*WHAT TO DO*.
Your task is to output the listing word for word, with pictures excluded.

++++ RECORDS ++++

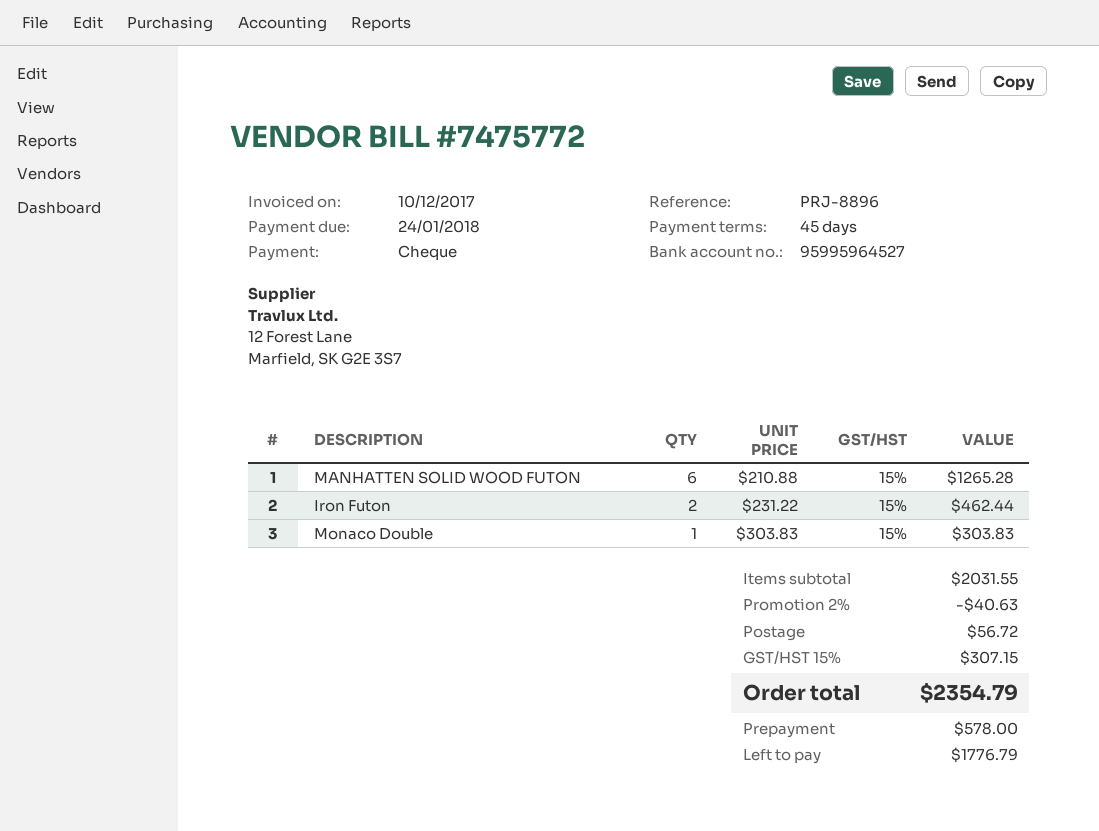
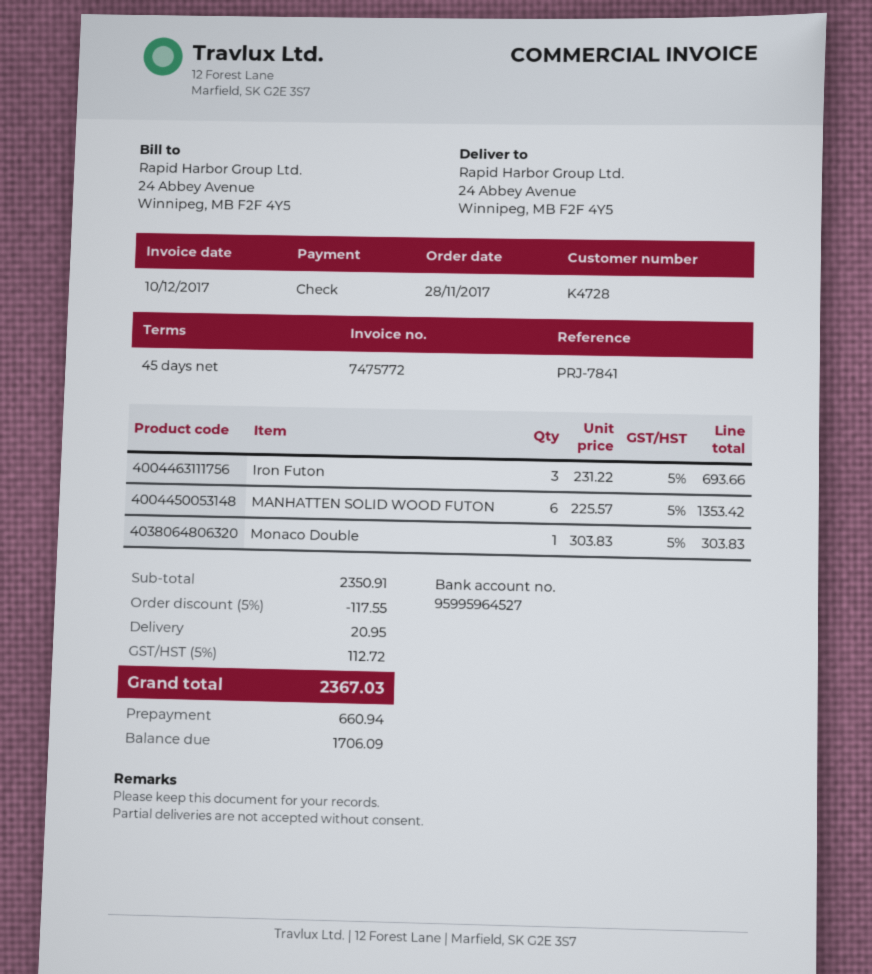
reference: PRJ-8896 -> PRJ-7841
MANHATTEN SOLID WOOD FUTON: 6 x 210.88 = 1265.28 -> 6 x 225.57 = 1353.42
Iron Futon: 2 x 231.22 = 462.44 -> 3 x 231.22 = 693.66
subtotal: 2031.55 -> 2350.91
discount: 2% = 40.63 -> 5% = 117.55
shipping: 56.72 -> 20.95
tax: 15% = 307.15 -> 5% = 112.72
total: 2354.79 -> 2367.03
deposit: 578.00 -> 660.94
balance: 1776.79 -> 1706.09

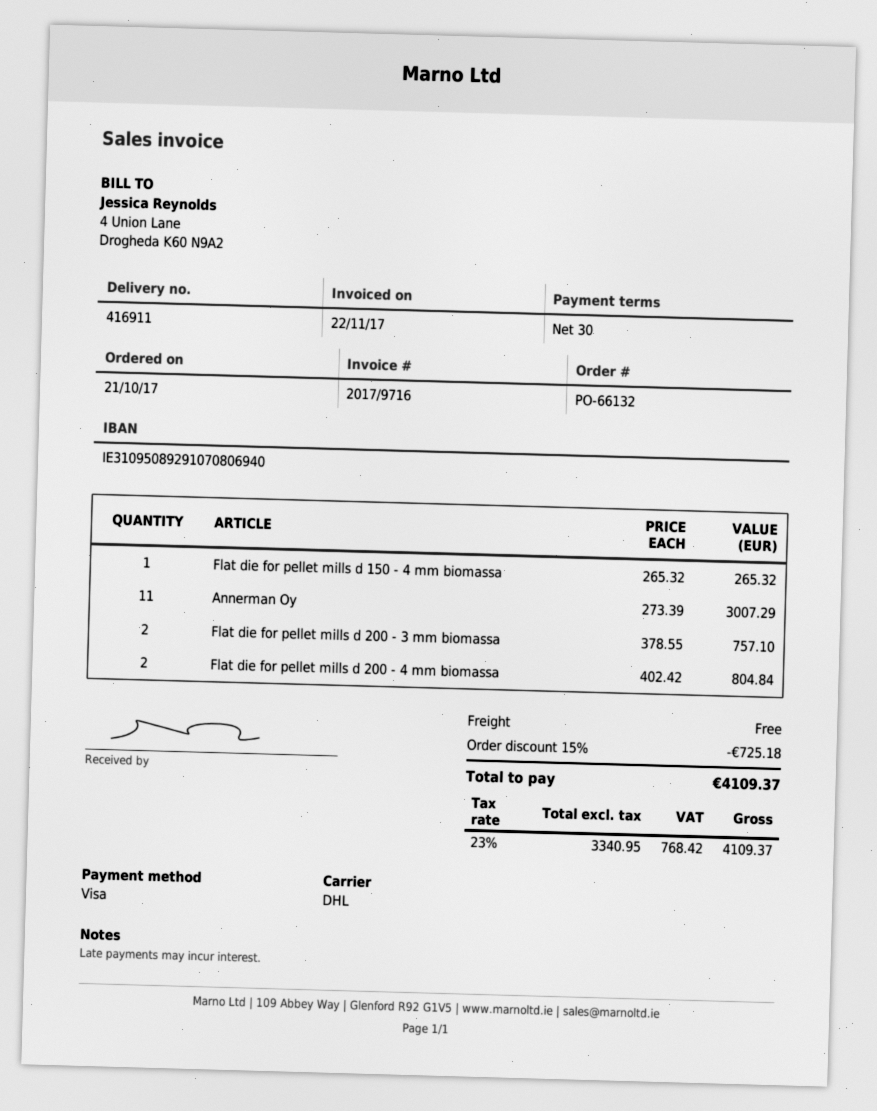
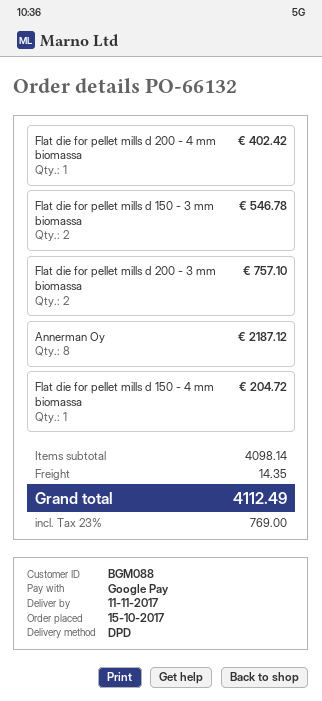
order date: 2017-10-21 -> 2017-10-15
payment method: Visa -> Google Pay
shipping method: DHL -> DPD
Flat die for pellet mills d 150 - 4 mm biomassa: 1 for 265.32 -> 1 for 204.72
Annerman Oy: 11 for 3007.29 -> 8 for 2187.12
Flat die for pellet mills d 200 - 4 mm biomassa: 2 for 804.84 -> 1 for 402.42
Flat die for pellet mills d 150 - 3 mm biomassa: none -> 2 for 546.78
discount: 15% = 725.18 -> none
shipping: 0.00 -> 14.35
tax: 23% = 768.42 -> 23% = 769.00
total: 4109.37 -> 4112.49

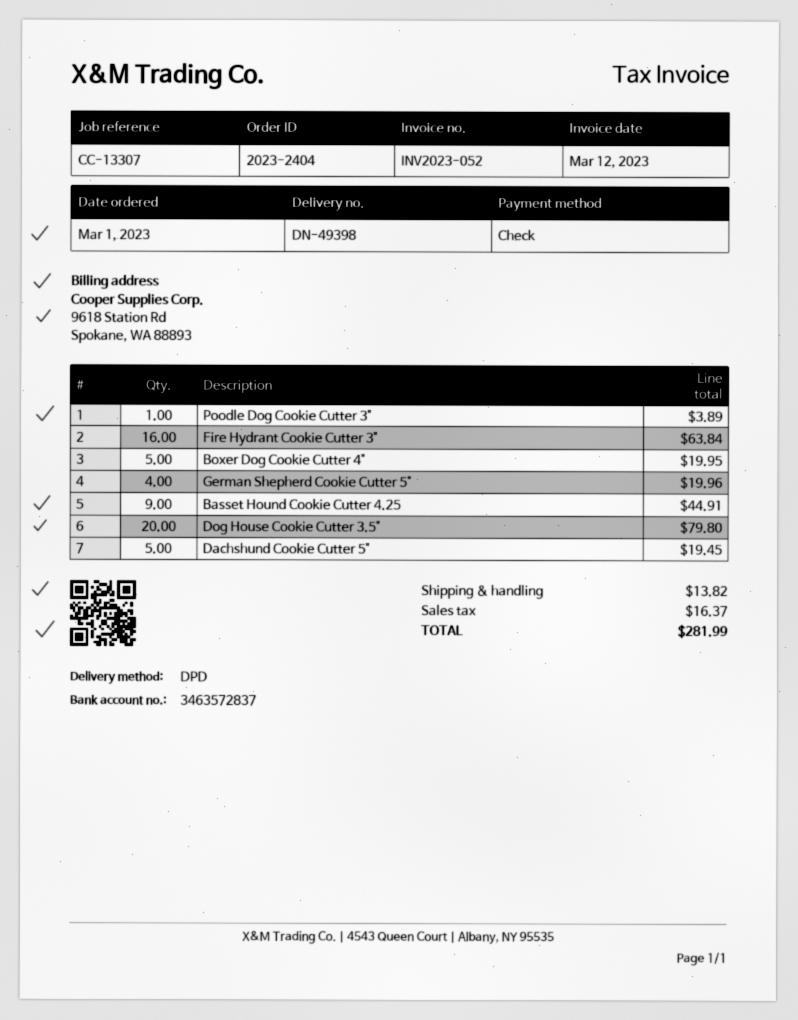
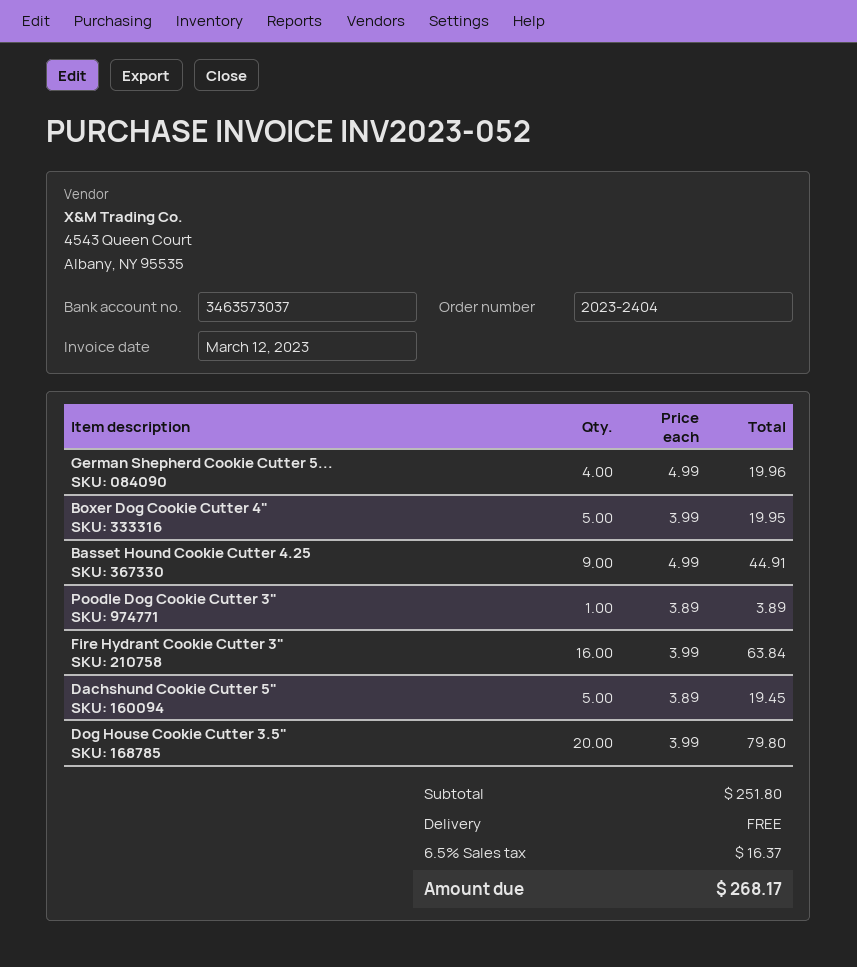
bank account: 3463572837 -> 3463573037
shipping: 13.82 -> 0.00
total: 281.99 -> 268.17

++++

*SOLUTION*.
reference: PRJ-8896 -> PRJ-7841
MANHATTEN SOLID WOOD FUTON: 6 x 210.88 = 1265.28 -> 6 x 225.57 = 1353.42
Iron Futon: 2 x 231.22 = 462.44 -> 3 x 231.22 = 693.66
subtotal: 2031.55 -> 2350.91
discount: 2% = 40.63 -> 5% = 117.55
shipping: 56.72 -> 20.95
tax: 15% = 307.15 -> 5% = 112.72
total: 2354.79 -> 2367.03
deposit: 578.00 -> 660.94
balance: 1776.79 -> 1706.09

order date: 2017-10-21 -> 2017-10-15
payment method: Visa -> Google Pay
shipping method: DHL -> DPD
Flat die for pellet mills d 150 - 4 mm biomassa: 1 for 265.32 -> 1 for 204.72
Annerman Oy: 11 for 3007.29 -> 8 for 2187.12
Flat die for pellet mills d 200 - 4 mm biomassa: 2 for 804.84 -> 1 for 402.42
Flat die for pellet mills d 150 - 3 mm biomassa: none -> 2 for 546.78
discount: 15% = 725.18 -> none
shipping: 0.00 -> 14.35
tax: 23% = 768.42 -> 23% = 769.00
total: 4109.37 -> 4112.49

bank account: 3463572837 -> 3463573037
shipping: 13.82 -> 0.00
total: 281.99 -> 268.17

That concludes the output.